If An Exchange of Hostages was a nasty novel inasmuch as its protagonist was learning to be a torturer, and practicing his craft as the book progressed… Prisoner of Conscience is much worse. The Pyana treatment of the Nurail is brutal, a thinly-disguised science-fictional treatment of ethnic cleansing during the 1990s. Prisoners are used on work details on projects which will financial benefit the prison administrator, and then murdered if they’re injured or become too weak to work. Othe prisoners are tortured as punishment, or even just for pleasure by sadistic prison staff.

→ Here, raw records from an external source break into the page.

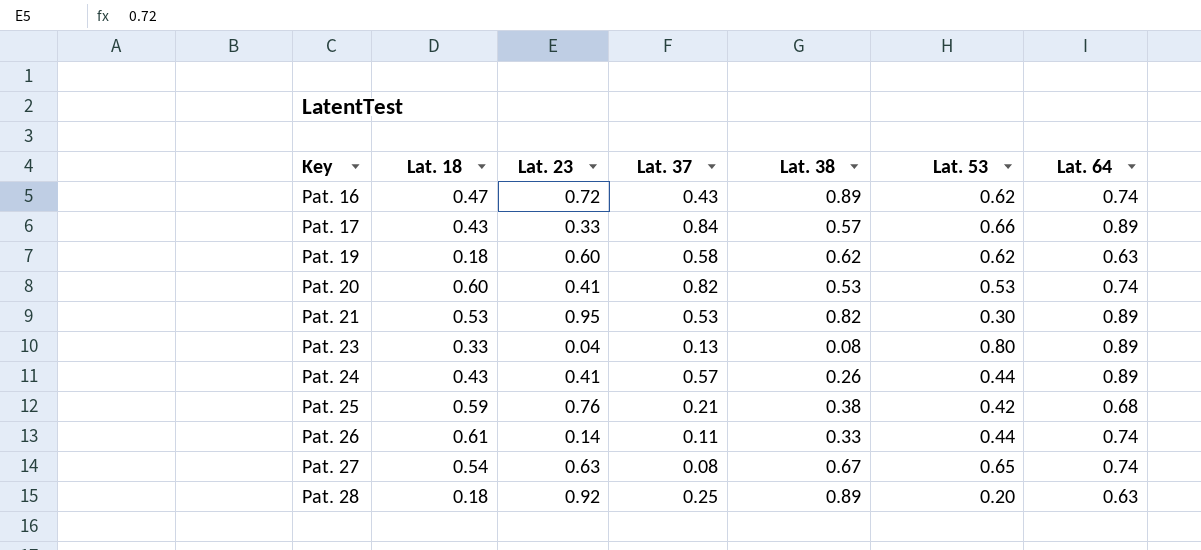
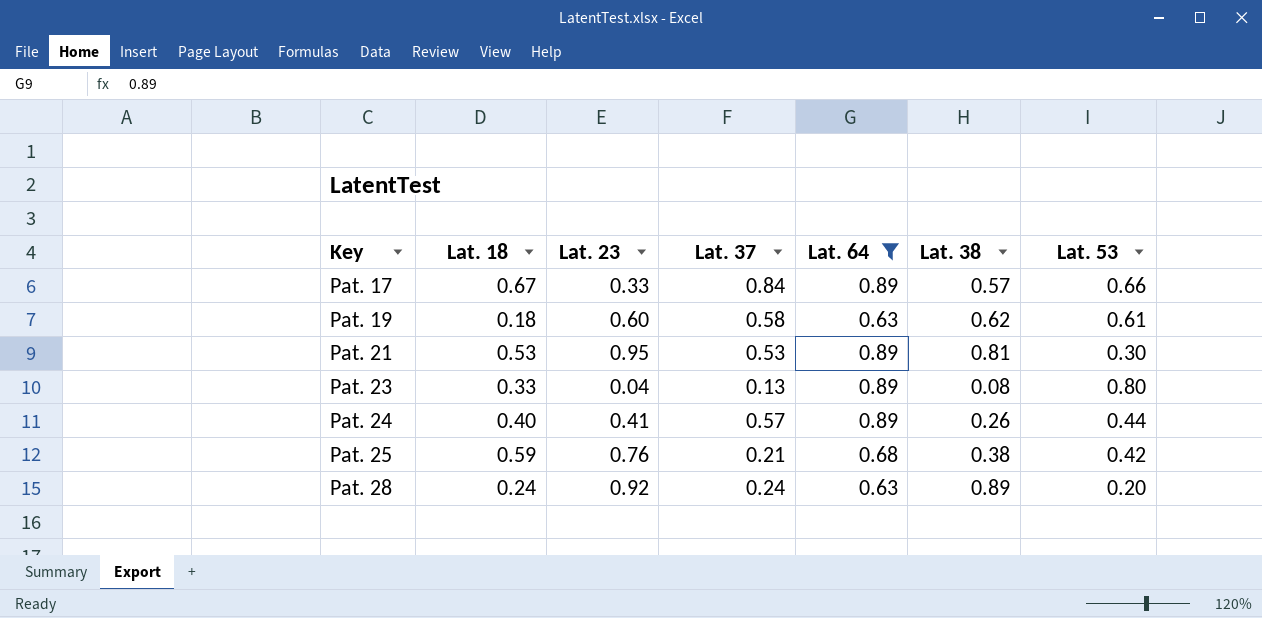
filter: none -> Lat. 64 != 0.74
column Lat. 64 | position: 7 -> 5
Pat. 17 | Lat. 18: 0.43 -> 0.67
Pat. 19 | Lat. 53: 0.62 -> 0.61
Pat. 21 | Lat. 38: 0.82 -> 0.81
Pat. 24 | Lat. 18: 0.43 -> 0.40
Pat. 28 | Lat. 18: 0.18 -> 0.24
Pat. 28 | Lat. 37: 0.25 -> 0.24

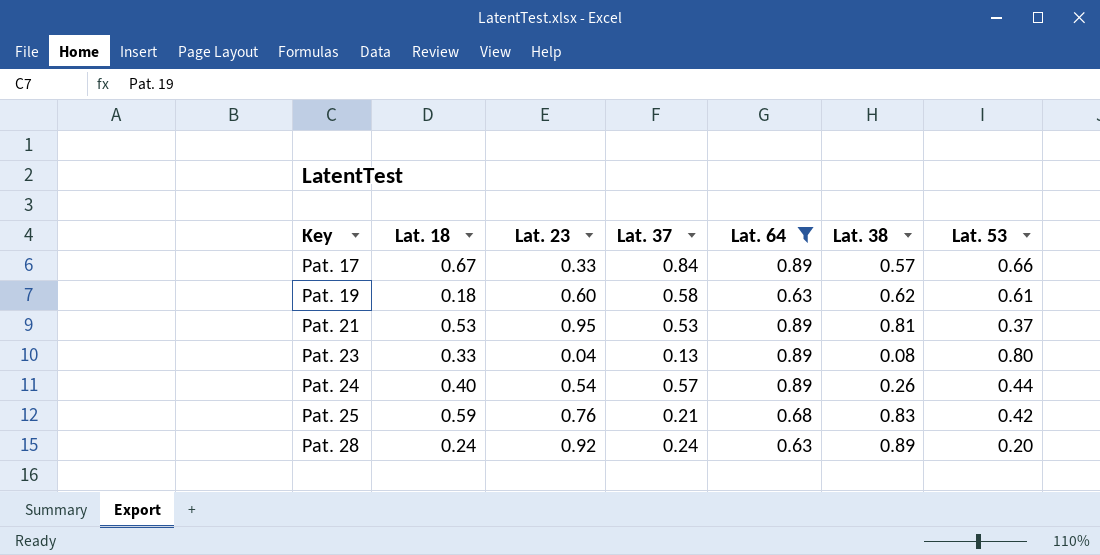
Pat. 21 | Lat. 53: 0.30 -> 0.37
Pat. 24 | Lat. 23: 0.41 -> 0.54
Pat. 25 | Lat. 38: 0.38 -> 0.83

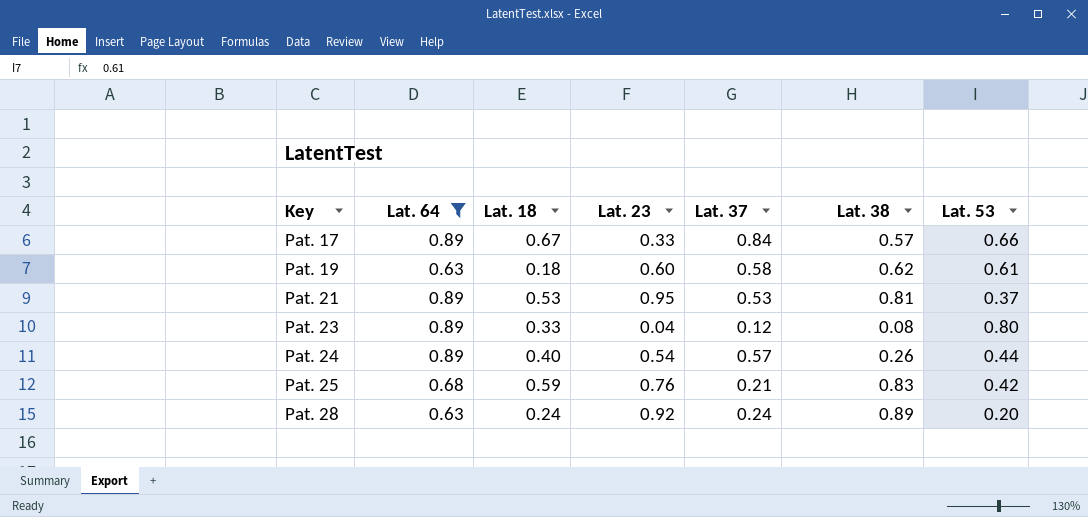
column Lat. 64 | position: 5 -> 2
Pat. 23 | Lat. 37: 0.13 -> 0.12

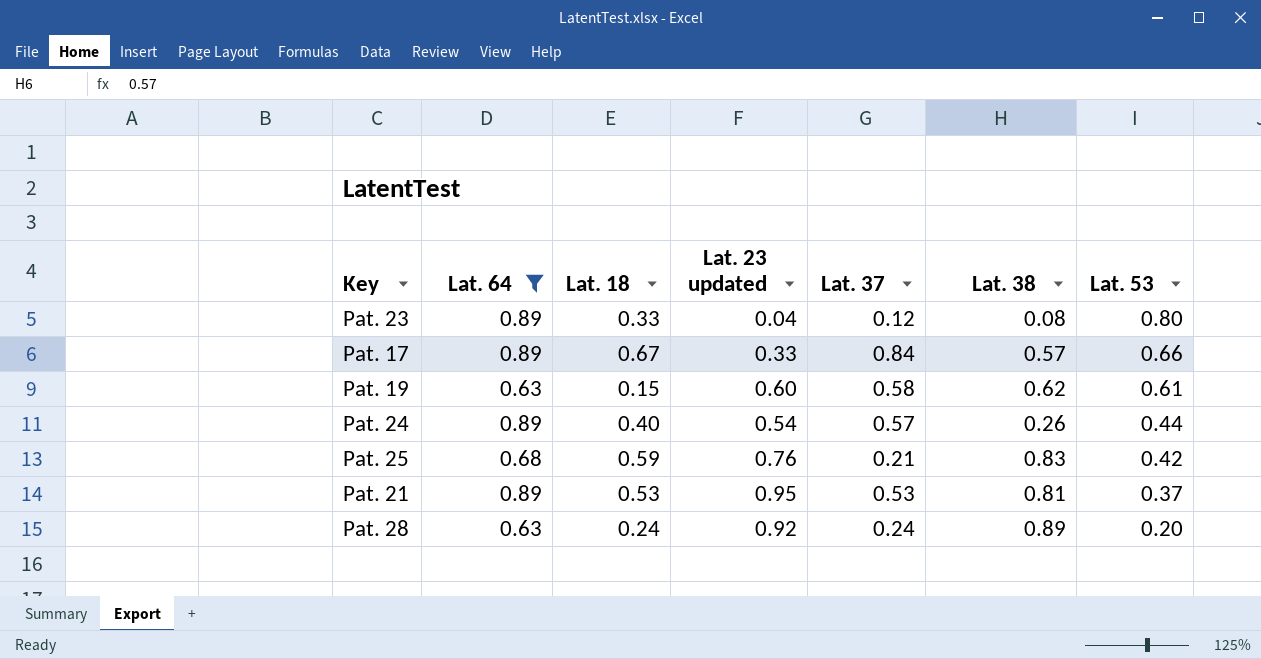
row order: Key ascending -> Lat. 53 descending
column name: Lat. 23 -> Lat. 23 updated
Pat. 19 | Lat. 18: 0.18 -> 0.15

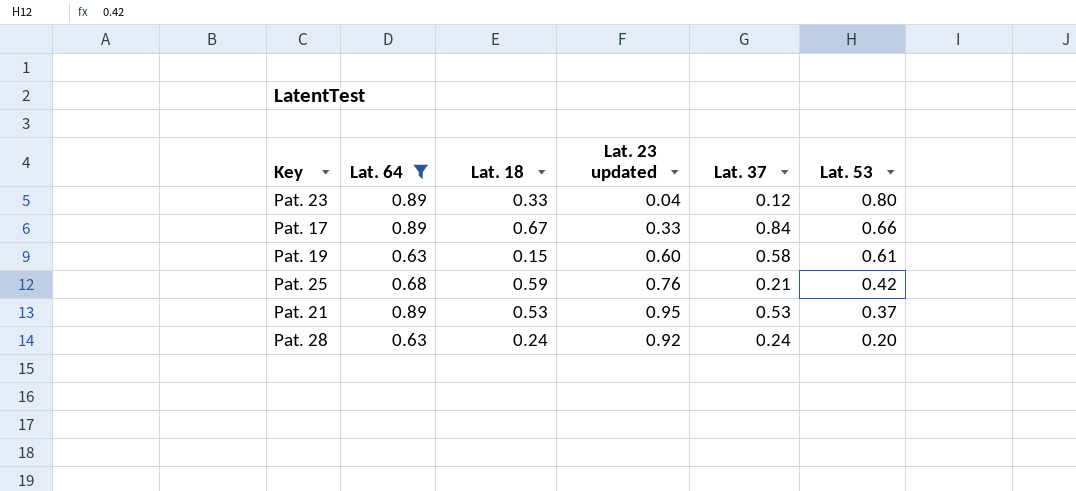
column Lat. 38 | position: 6 -> none
row Pat. 24: 0.89 | 0.40 | 0.54 | 0.57 | 0.26 | 0.44 -> none

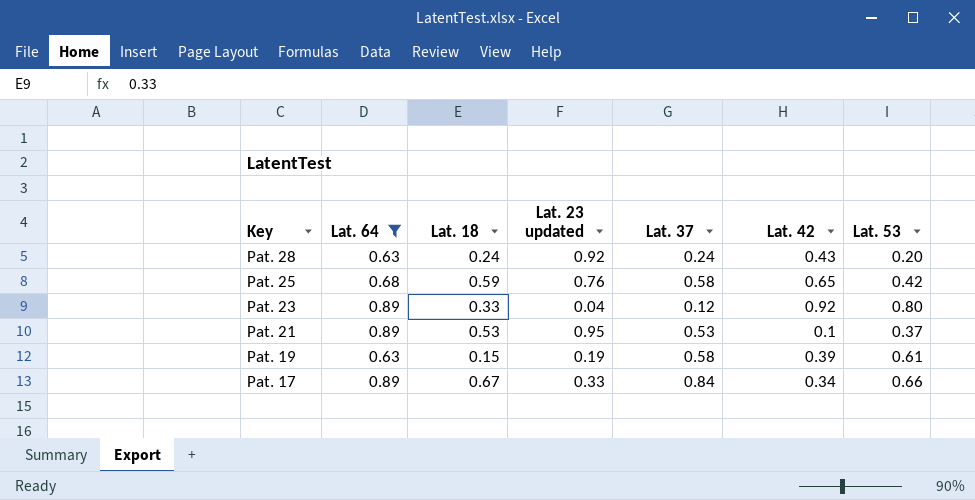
row order: Lat. 53 descending -> Key descending
column Lat. 42 | position: none -> 6
Pat. 25 | Lat. 37: 0.21 -> 0.58
Pat. 19 | Lat. 23 updated: 0.60 -> 0.19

It takes Kosciusko a while to notice all this because he’s so torn up over the death of his Bond-involuntary. And once he starts torturing prisoners – but he does it legally because it is on Record and under Writ – then a lust to inflict pain comes over him, and between that and the crippling angst that follows, he’s not much good for spotting prison irregularities. But spot them he does, eventually. Unfortunately, the prison administrator has a plan to neutralise Kosciusko before he can declare Failure of Writ to the judiciary…
Despite opening with a space battle, Prisoner of Conscience takes a chapter or two to get going. Partly this is because Matthews throws the reader right in at the deep end, making use of terms which she leaves unexplained, such as “maintenance atmosphere” or “carapace hull”. They look like they should parse easily, but there’s something a little bit off about them. It’s an effective world-building technique, but it does require patience from the reader.
The writing is also a little clumsy in the first few chapters, certainly clumsier than I remember from An Exchange of Hostages, with far too much use of “would”, and a tendency to repeat things a little too often. Kosciusko’s somewhat garbled diction also proves more annoying than not. However, in the book’s favour, Kosciusko doesn’t come across as quite so special a snowflake as he did in the first book – although the remaining cast are a little flat and interchangeable. With the exception, that is, of the prison administrator, who is a complete monster; and his assistant, a Nurail trustee who has thrown in his lot with the Pyana, who spends the entire book admiring the administrator’s intelligence.
If Prisoner of Conscience is a slight dip in quality after An Exchange of Hostages, Matthews’s Jurisdiction series is still one of the more interesting to appear in US science fiction. Admittedly, the plot to this book is also quite monstrous, and sensibilities have changed such in the years since it was written that readers will probably struggle more with the atrocities it describes than they might have done in the late 1990s. But the books are definitely worth persevering with, and it’s a shame Matthews’s career seems to have imploded when Meisha Merlin collapsed shortly after the turn of the millennium.